Dazu kommt, dass das deutschsprachige Kinderbuch innerhalb der Branche leider in Misskredit geraten ist, weil es innerhalb unserer Branche in den letzten Jahren immer wieder schlechtgeredet wurde. Deutsche Autoren seien nicht in der Lage gut zu schreiben. Englischsprachige und skandinavische Titel seien sehr viel besser, hört man von Verlegern und auch Kritikern. Was für ein Unsinn. Warum sollen Deutsche, Österreicher und Schweizer schlechtere Bücher schreiben als Amerikaner, Engländer oder Schweden? Die Wahrheit ist, dass deutsche Verlage sich um den Aufbau deutschsprachiger neuer Autoren jahrelang nicht mehr bemüht haben, weil der Trend zurzeit eben bei den vermeintlich erfolgreicheren Lizenztiteln liegt. Und vergessen wird bei dieser Diskussion immer, dass der englische Markt eben ein Weltmarkt ist, mit MEHR Autoren – klar, dass da prozentual auch mehr gute Autoren dabei. Es ist reichlich zynisch, wenn Verlage, die beim anglophonen Weltmarkt die Sahnehäubchen abschöpfen und sich um ihre deutschsprachigen Autoren nicht bemühen, dann behaupten, es gäbe keine guten deutschen Autoren. Autoren aufzubauen MACHT ARBEIT, kostet Zeit und Mühe und Personal. Da finden viele es inzwischen einfacher, lieber von der Vorarbeit ausländischer Verlage zu profitieren und dort Bücher einzukaufen. Ich als deutscher Autor finde es schwer erträglich, wenn sich die Juryvorsitzende des Deutschen Jugendliteraturpreises 2012 vor der gesamten deutschen Buchbranche bei der Preisverleihung auf die Bühne stellt und sagt „Nein, Deutsche können nicht so gut schreiben wie die Schweden.“ Da fragt man sich als deutscher Autor natürlich, weshalb man dann dort sitzt und ob man nicht besser zu Hause geblieben wäre …
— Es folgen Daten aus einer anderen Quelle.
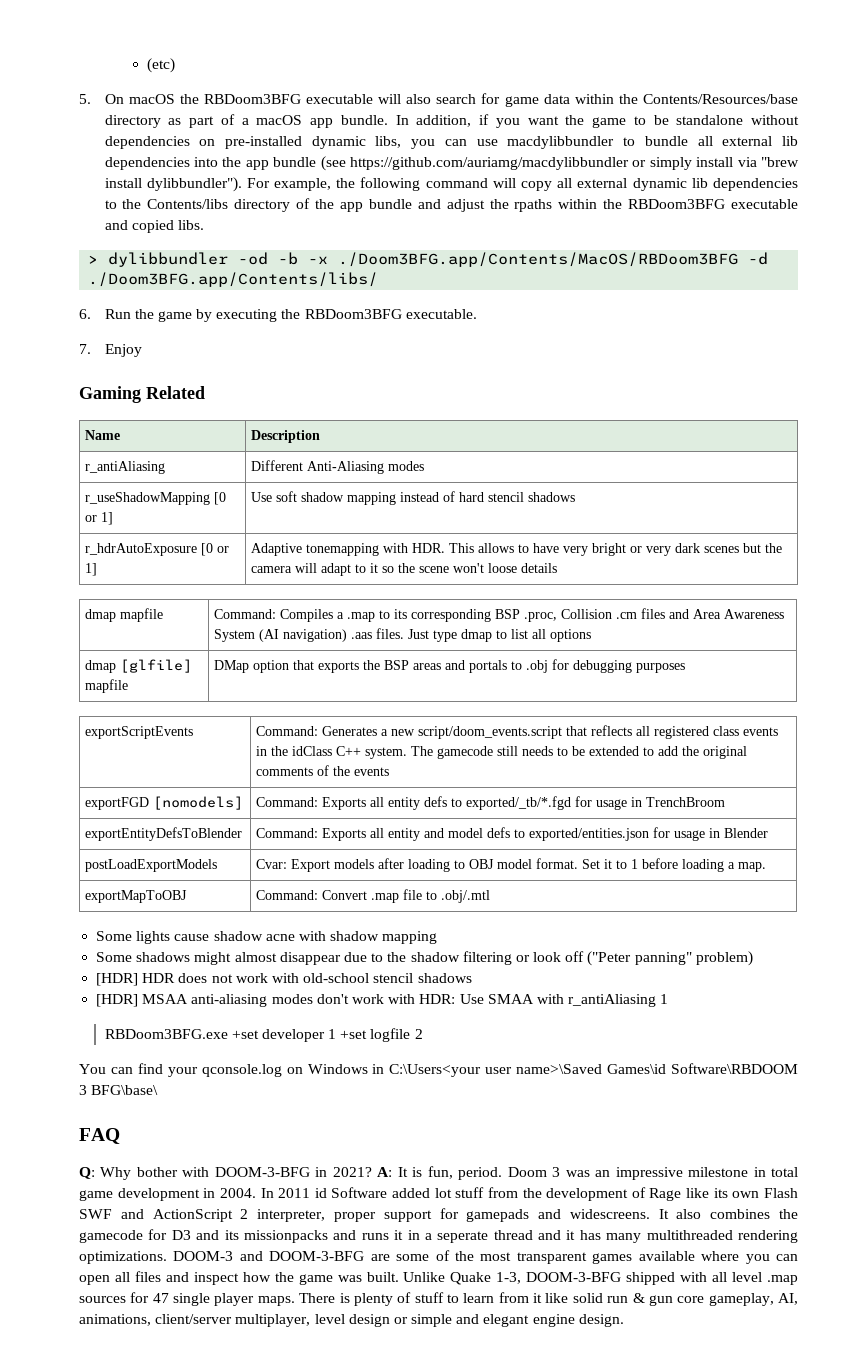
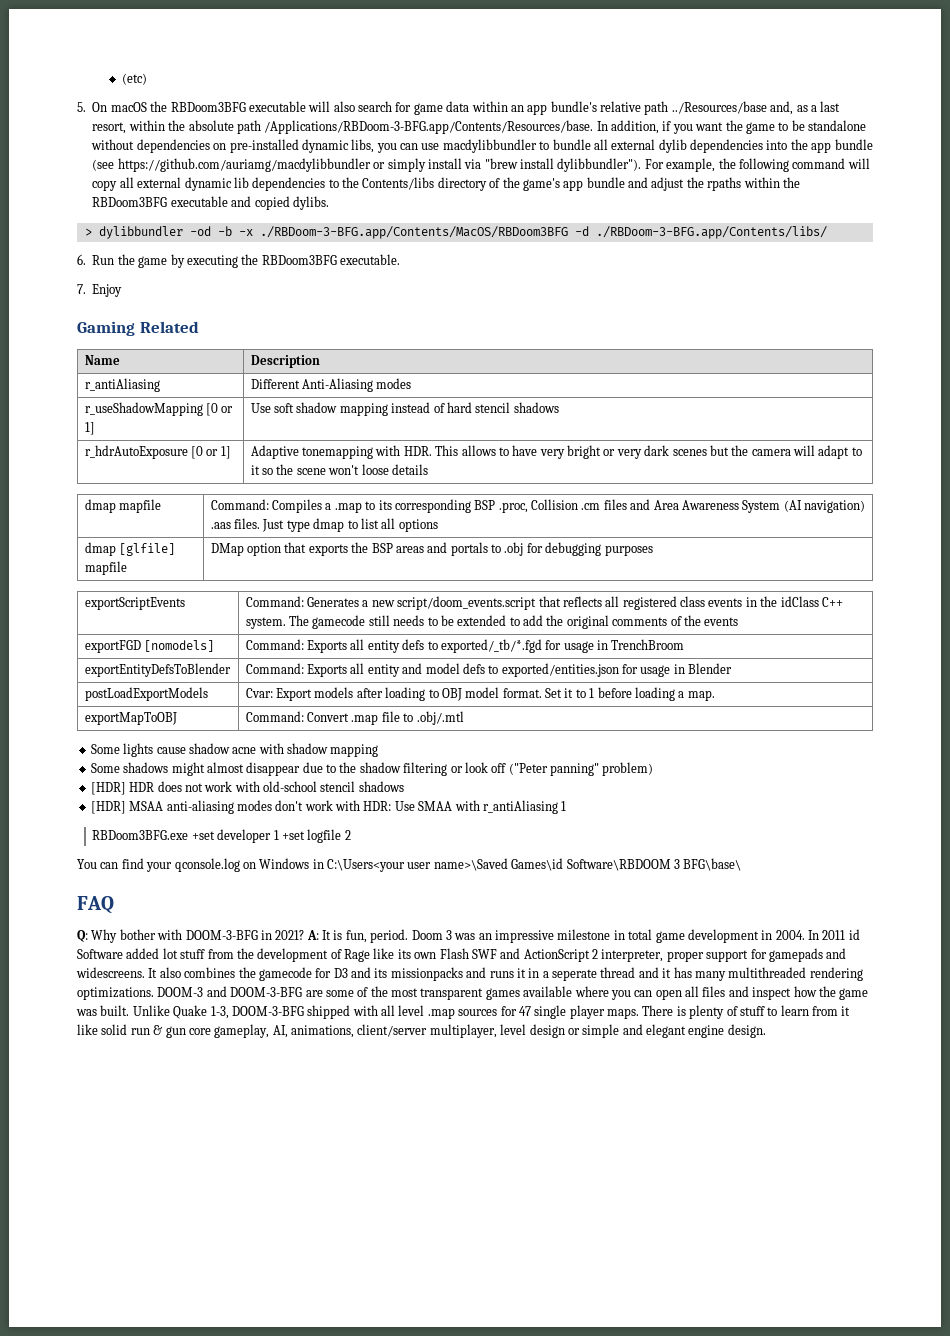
[618,94,798,104] [104,114,388,128] the Contents/Resources/base directory as part of a macOS app bundle. -> [510,101,841,115] [92,120,594,134] an app bundle's relative path ../Resources/base and, as a last resort, within the absolute path /Applications/RBDoom-3-BFG.app/Contents/Resources/base.
[782,136,798,146] lib -> [658,139,687,153] dylib
(335, 204) none -> [522,178,560,191] game's
[177,220,204,230] libs. -> [292,196,329,210] dylibs.
[338,252,769,267] [88,272,379,287] ./Doom3BFG.app/Contents/MacOS/RBDoom3BFG -d ./Doom3BFG.app/Contents/libs/ -> [259,226,827,239] ./RBDoom-3-BFG.app/Contents/MacOS/RBDoom3BFG -d ./RBDoom-3-BFG.app/Contents/libs/

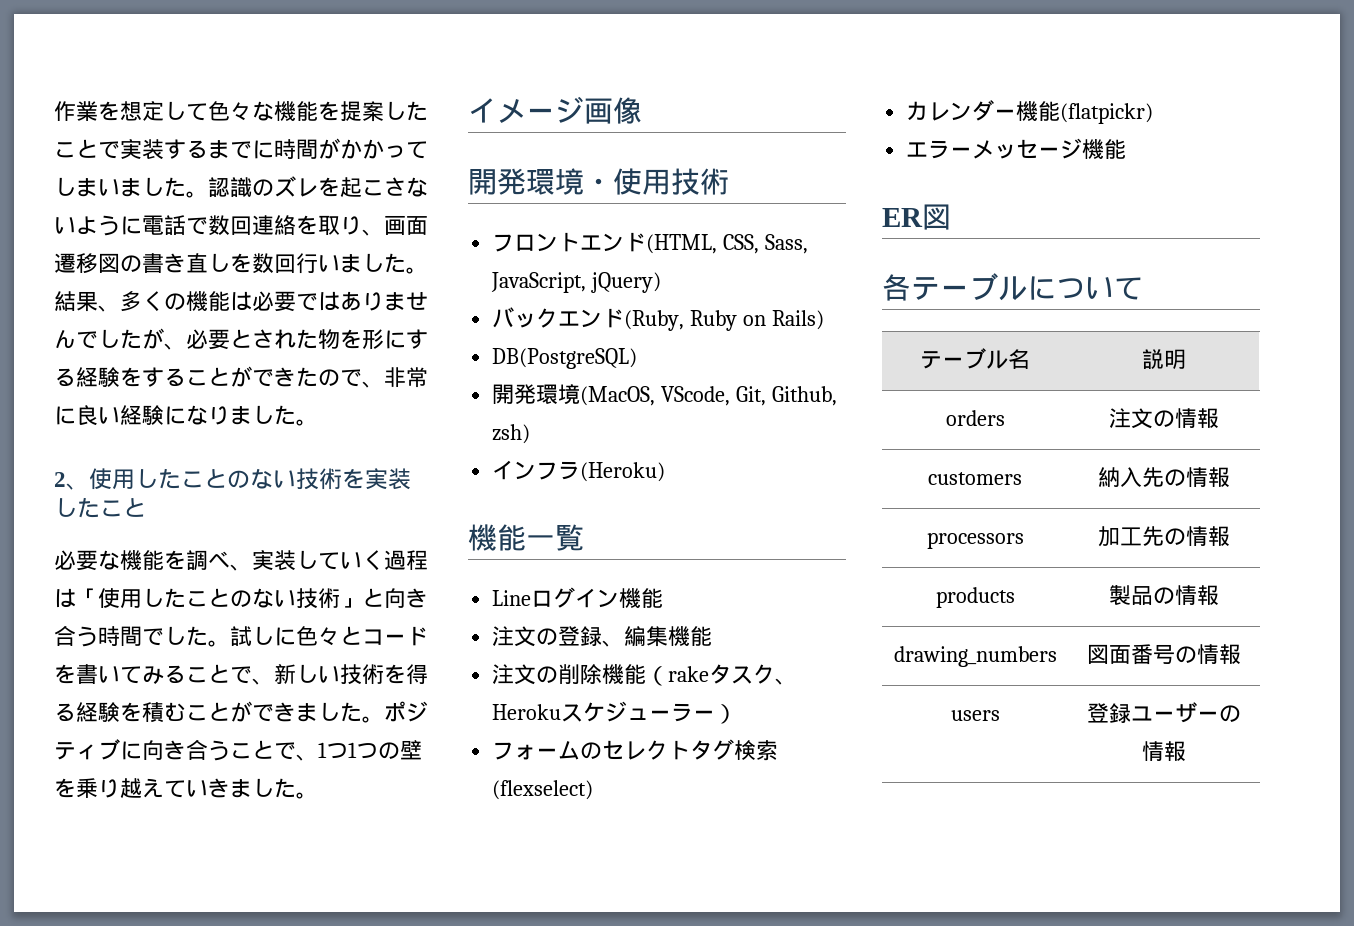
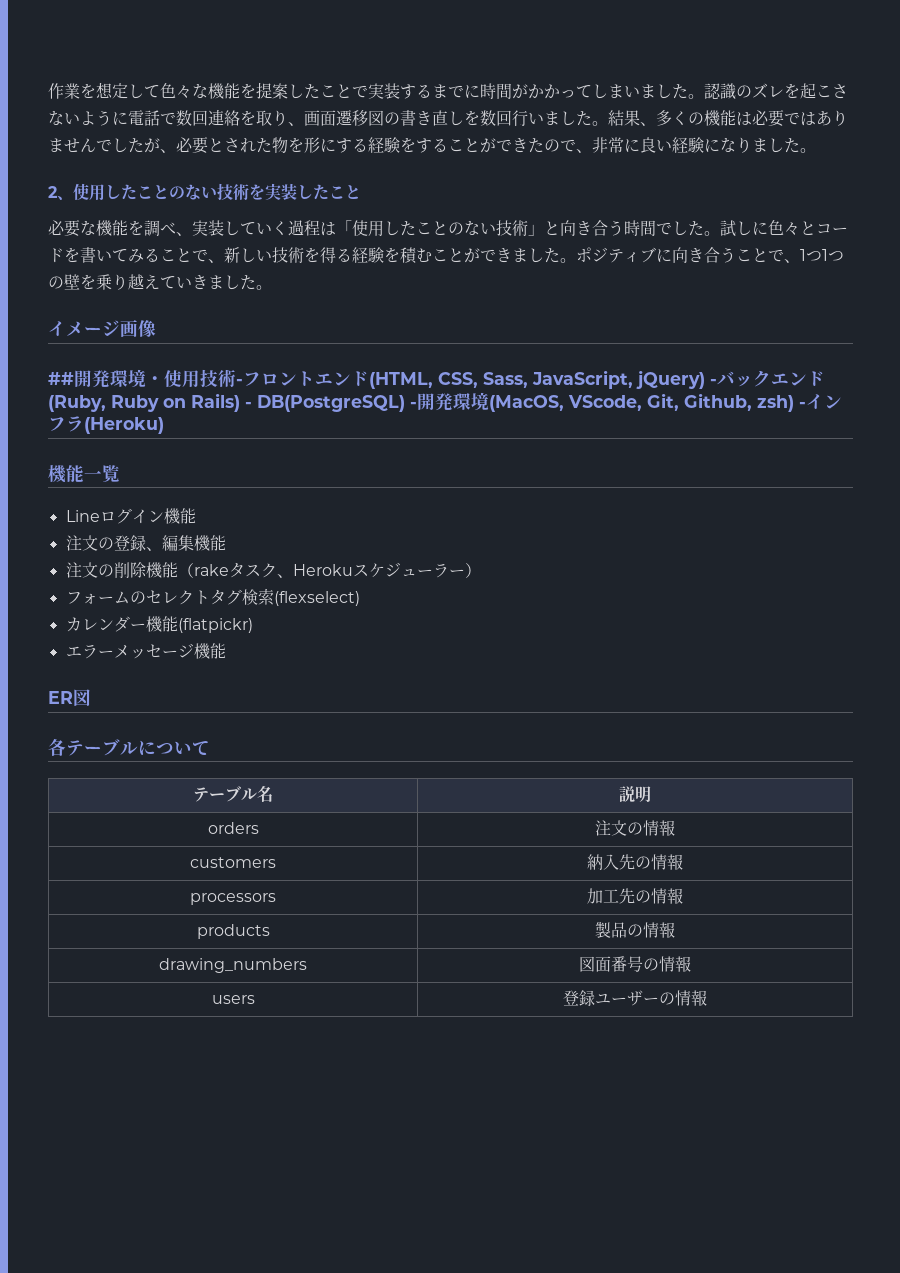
(642, 110) none -> [48,372,74,385] ##
(729, 181) // -> [236,379,243,385] -
(662, 282) // -> [710,379,717,385] -
(825, 320) // -> [245,402,252,408] -
(638, 358) // -> [410,402,417,408] -
(531, 434) // -> [799,402,806,408] -

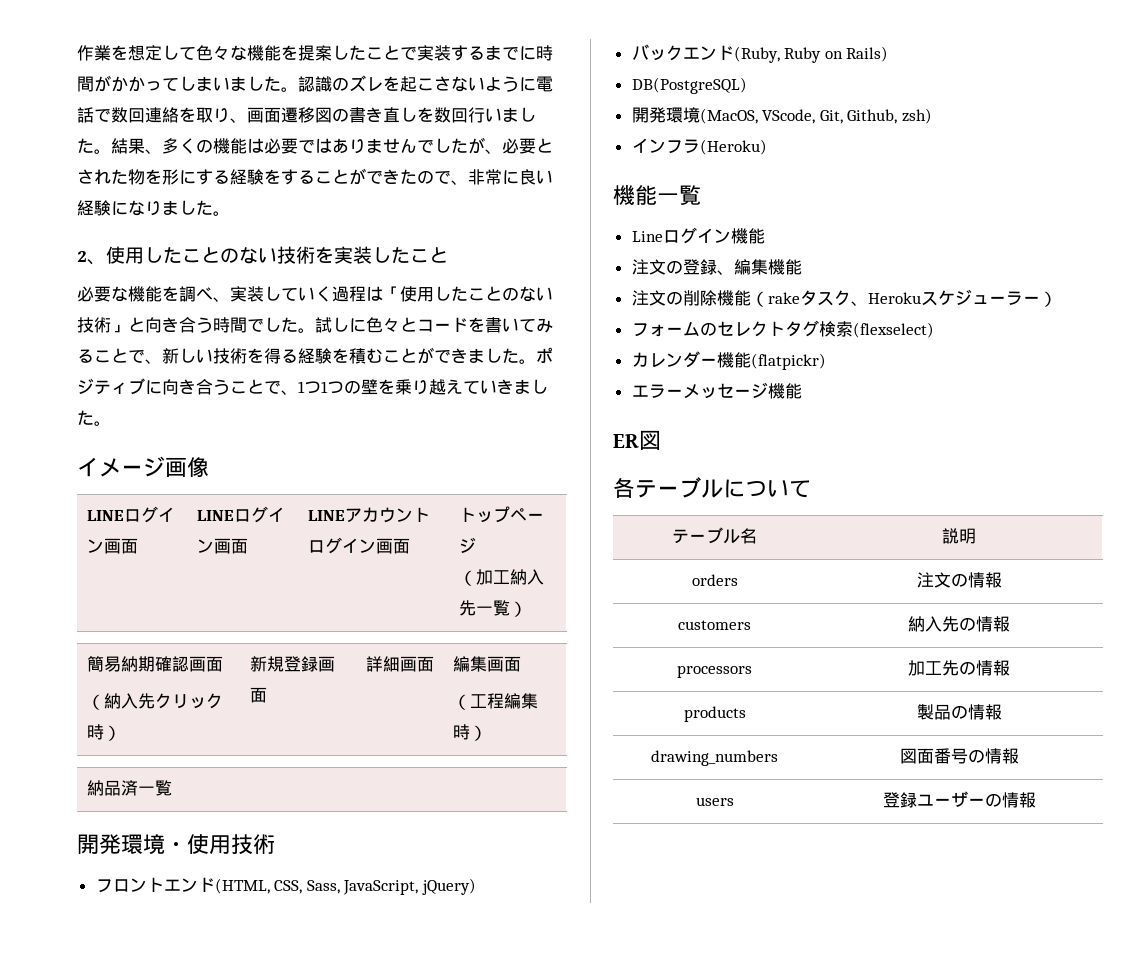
[48,372,74,385] // ## -> [86,506,175,523] [86,538,138,554] [196,506,285,523] [196,538,248,554] [307,507,430,523] [307,537,410,554] [458,506,544,523] [458,537,476,554] [458,569,544,586] [458,600,527,617] [86,656,223,672] [86,693,223,710] [86,724,121,741] [249,656,335,672] [249,687,267,703] [365,656,434,672] [452,656,521,672] [452,693,538,710] [452,724,487,741] [86,780,172,796] // LINEログイン画面 | LINEログイン画面 | LINEアカウントログイン画面 | トップページ // （加工納入先一覧） // 簡易納期確認画面 // （納入先クリック時） | 新規登録画面 | 詳細画面 | 編集画面 // （工程編集時） // 納品済一覧 //
[236,379,243,385] - -> (275, 844) //
[710,379,717,385] - -> (477, 886) //
[245,402,252,408] - -> (889, 54) //
[410,402,417,408] - -> (747, 85) //
[799,402,806,408] - -> (933, 116) //

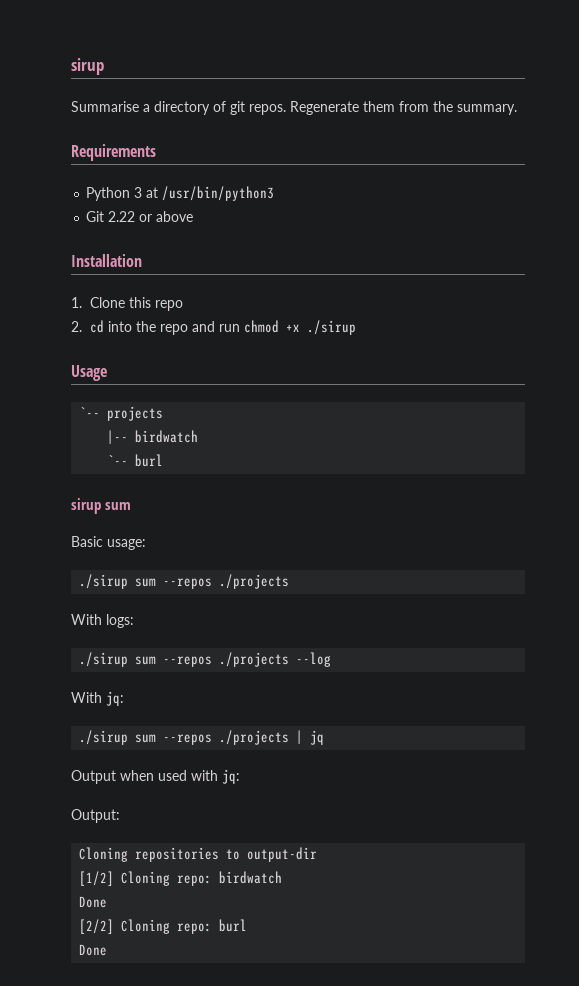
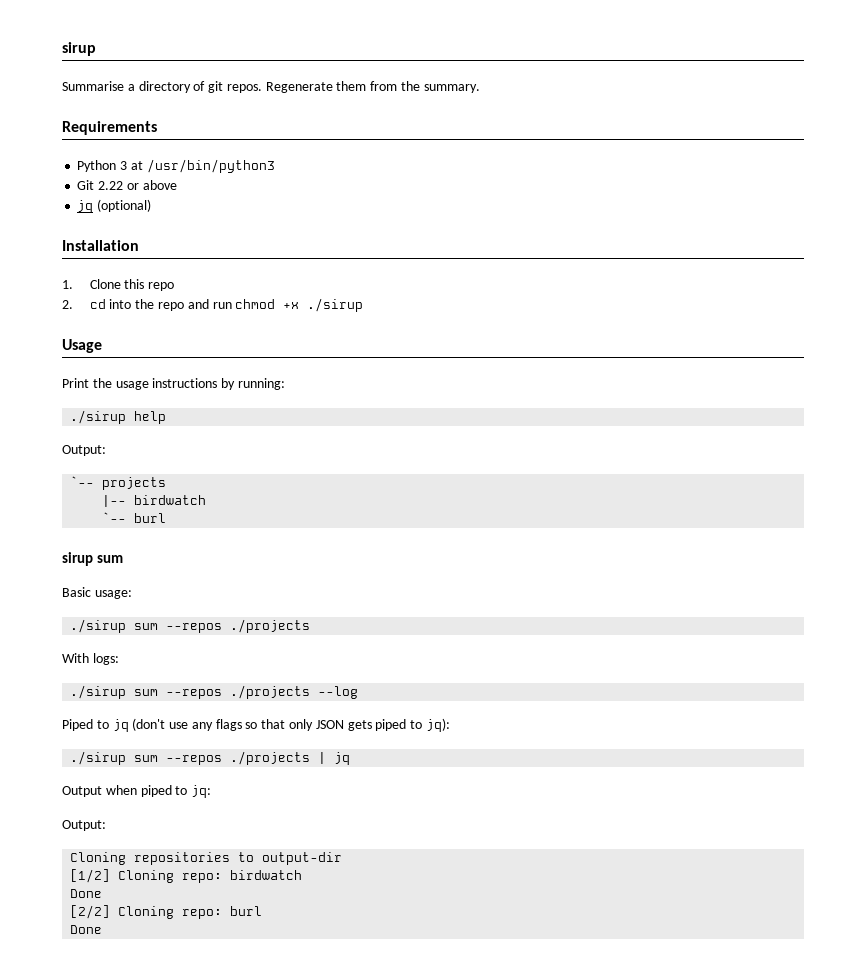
(194, 216) none -> [77,199,152,213] // jq (optional)
(107, 373) none -> [62,378,285,390] [70,410,167,424] [62,445,106,456] // Print the usage instructions by running: // ./sirup help // Output:
[71,691,124,706] With jq: -> [62,718,450,732] Piped to jq (don't use any flags so that only JSON gets piped to jq):
[158,770,218,781] used with -> [140,785,188,797] piped to

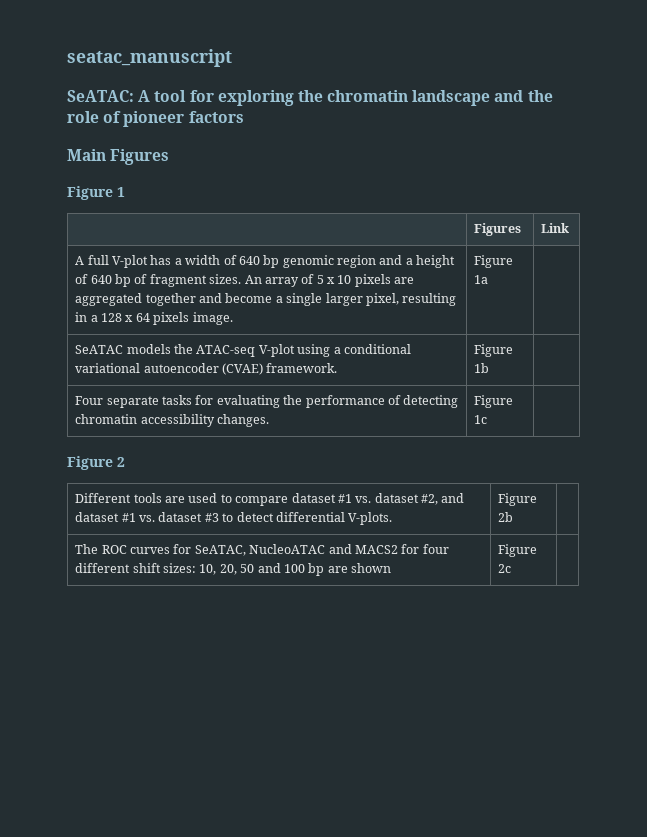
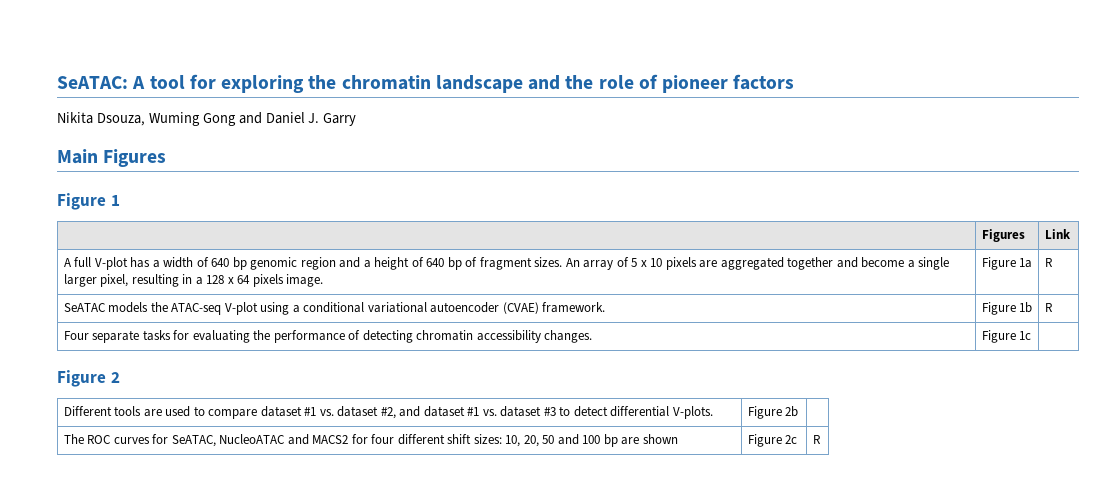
[67,49,232,67] seatac_manuscript // -> (57, 82) none
(244, 117) none -> [57,112,357,126] // Nikita Dsouza, Wuming Gong and Daniel J. Garry
(489, 279) none -> [1044,258,1053,267] R
(490, 368) none -> [1044,303,1053,312] R
(512, 568) none -> [812,435,821,444] R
Auch der Deutsche Jugendliteraturpreis hat leider dazu beigetragen, die deutschsprachige KJL wenig attraktiv gelten zu lassen, weil viele wirklich gute deutschsprachige Titel und Autoren/Illustratoren leider nie auf den Nominierungslisten erschienen sind. Tolle Bücher von Nina Weger, Rusalka Reh, SaBine Büchner, Antje Herden, Sylvia Heinlein u.v.m … Allesamt etwa nicht gut genug? Durch ihre Nicht-Nominierung werden diese Bücher in der Öffentlichkeit natürlich weniger wahrgenommen … und an die Verlage wiederum ergeht vonseiten unseres Staatspreises das Signal, die deutschsprachige KJL sei leider nicht preiswürdig. Ist sie aber.

Mein Fazit: Deutschsprachige Autoren schreiben nicht schlechter oder besser als andere Autoren anderer Länder. Allerdings sind die Bedingungen für KJL-Autoren, die Anspruchvolles und Innovatives wagen wollen, in Deutschland derzeit aus den oben genannten Gründen leider denkbar schlecht.

Mit herzlichen Grüßen

Salah Naoura

Der Antwort von Salah Naoura stimme ich zu und wünsche Ihm sowie den Kolleginnen und Kollegen, dass sie sich nicht von der Beeinflussung der Verlage, Kritiker und Literaturpreisvergaben entmutigen lassen.